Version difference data
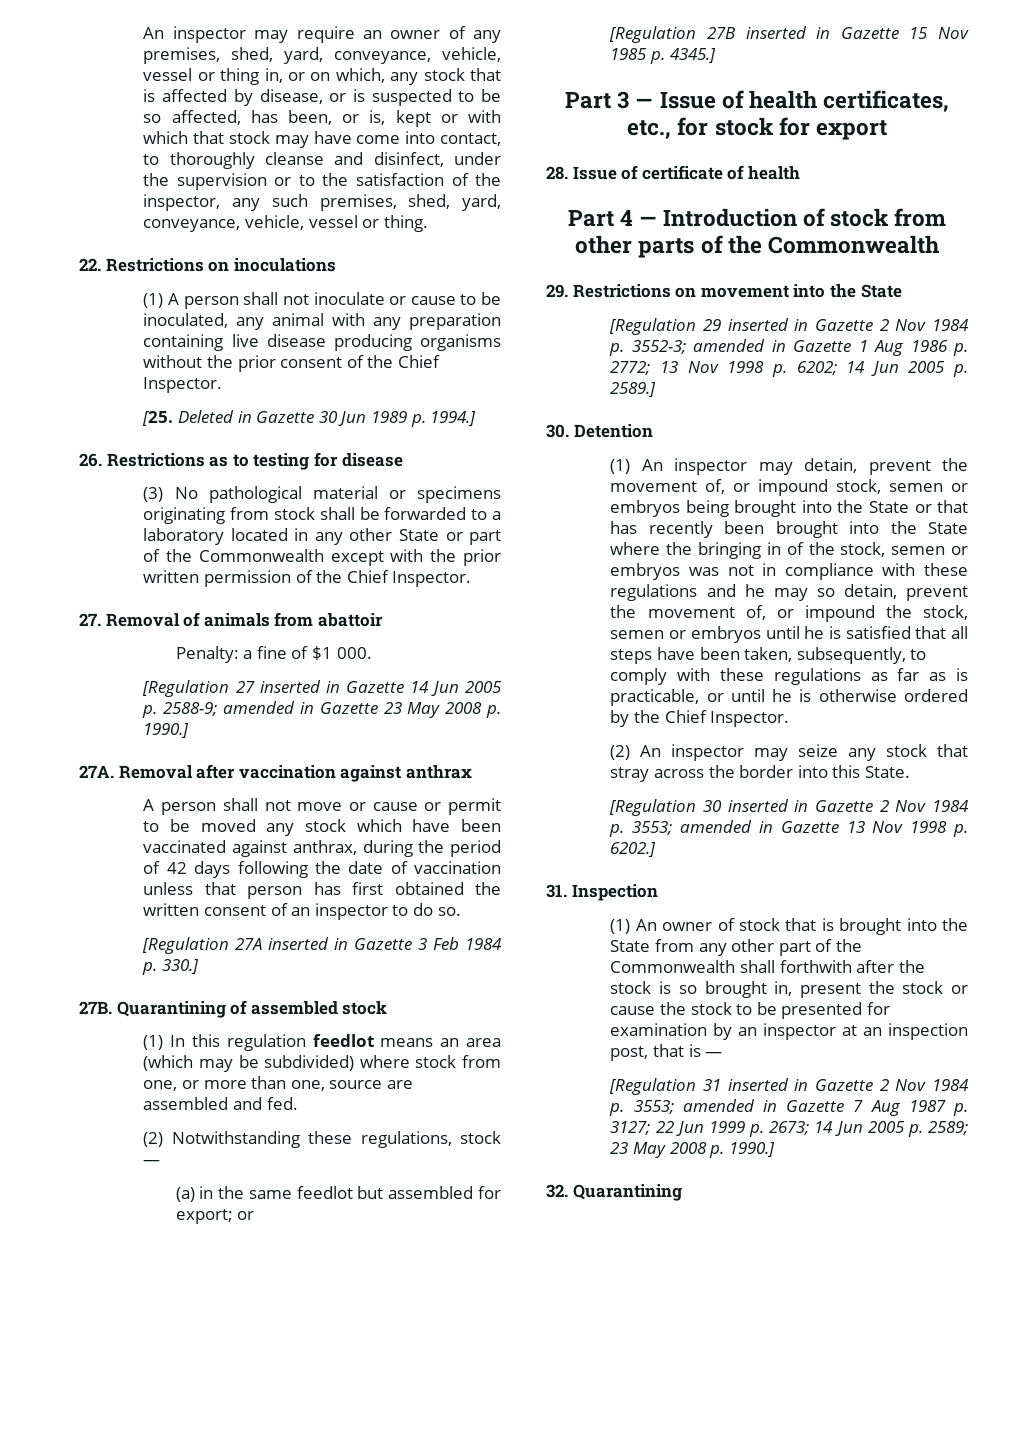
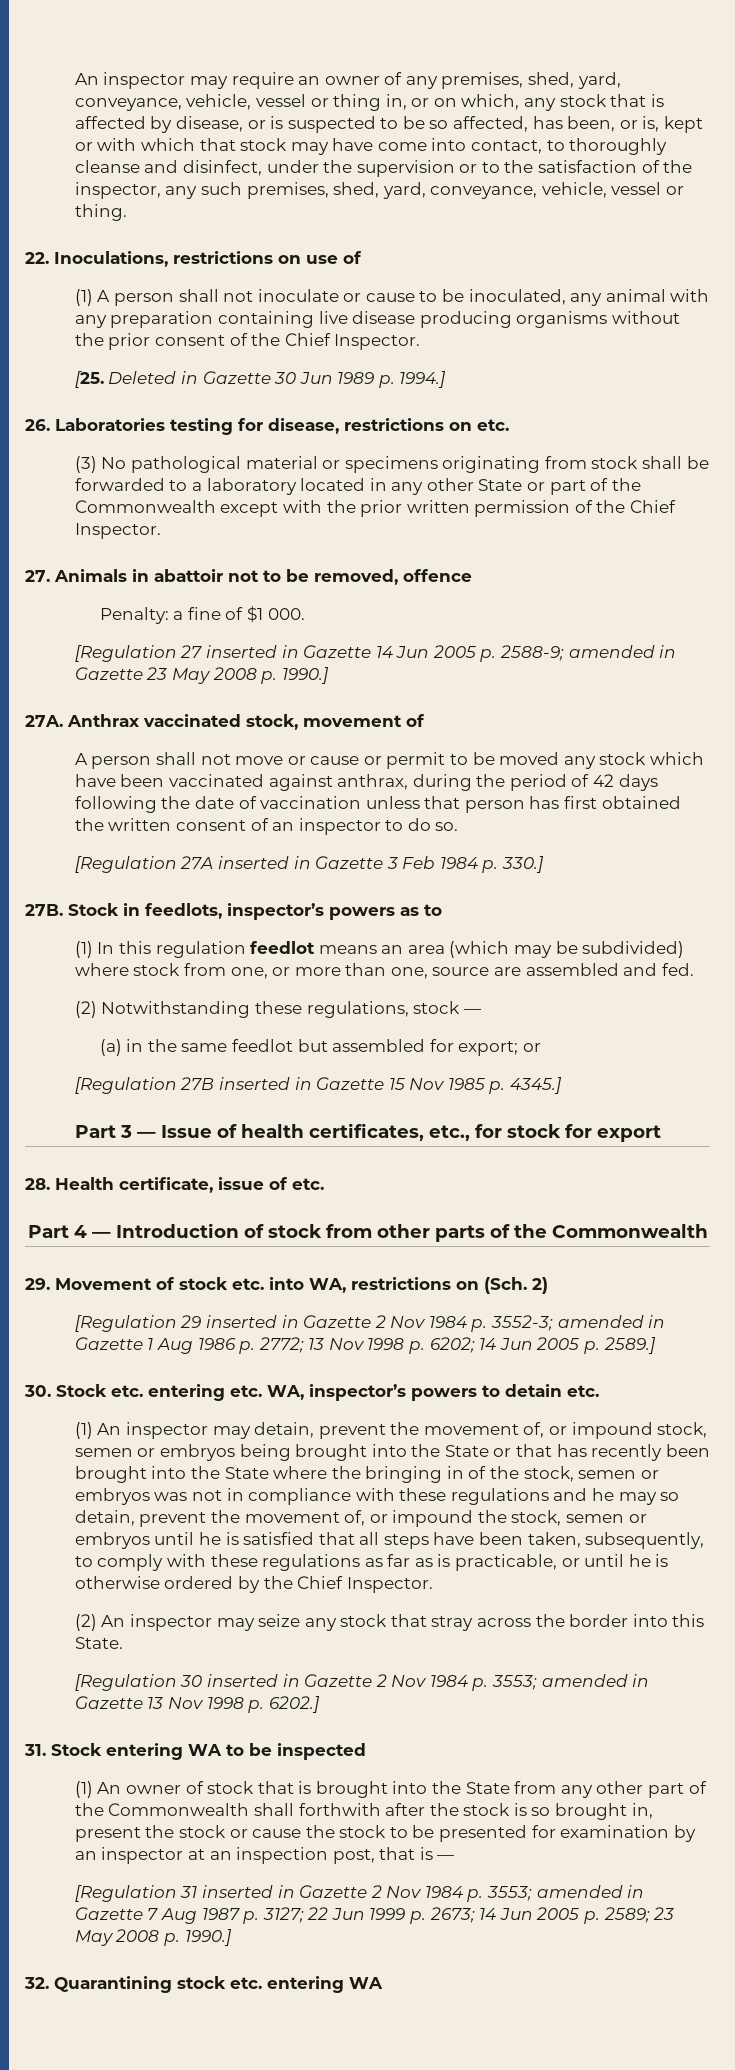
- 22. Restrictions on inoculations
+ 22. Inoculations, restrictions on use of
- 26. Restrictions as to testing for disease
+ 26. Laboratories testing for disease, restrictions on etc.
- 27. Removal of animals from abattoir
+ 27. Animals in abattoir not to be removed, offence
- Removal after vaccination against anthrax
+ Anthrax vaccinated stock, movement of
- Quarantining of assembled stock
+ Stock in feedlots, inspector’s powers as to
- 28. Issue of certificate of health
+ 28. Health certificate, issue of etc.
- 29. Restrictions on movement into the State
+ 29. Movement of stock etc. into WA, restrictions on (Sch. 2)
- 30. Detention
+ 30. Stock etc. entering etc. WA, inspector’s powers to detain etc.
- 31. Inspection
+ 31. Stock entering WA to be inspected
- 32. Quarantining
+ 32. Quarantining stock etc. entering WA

● Task details
Images stay out; the entries above are to be printed exactly.

● Problem solution
- 22. Restrictions on inoculations
+ 22. Inoculations, restrictions on use of
- 26. Restrictions as to testing for disease
+ 26. Laboratories testing for disease, restrictions on etc.
- 27. Removal of animals from abattoir
+ 27. Animals in abattoir not to be removed, offence
- Removal after vaccination against anthrax
+ Anthrax vaccinated stock, movement of
- Quarantining of assembled stock
+ Stock in feedlots, inspector’s powers as to
- 28. Issue of certificate of health
+ 28. Health certificate, issue of etc.
- 29. Restrictions on movement into the State
+ 29. Movement of stock etc. into WA, restrictions on (Sch. 2)
- 30. Detention
+ 30. Stock etc. entering etc. WA, inspector’s powers to detain etc.
- 31. Inspection
+ 31. Stock entering WA to be inspected
- 32. Quarantining
+ 32. Quarantining stock etc. entering WA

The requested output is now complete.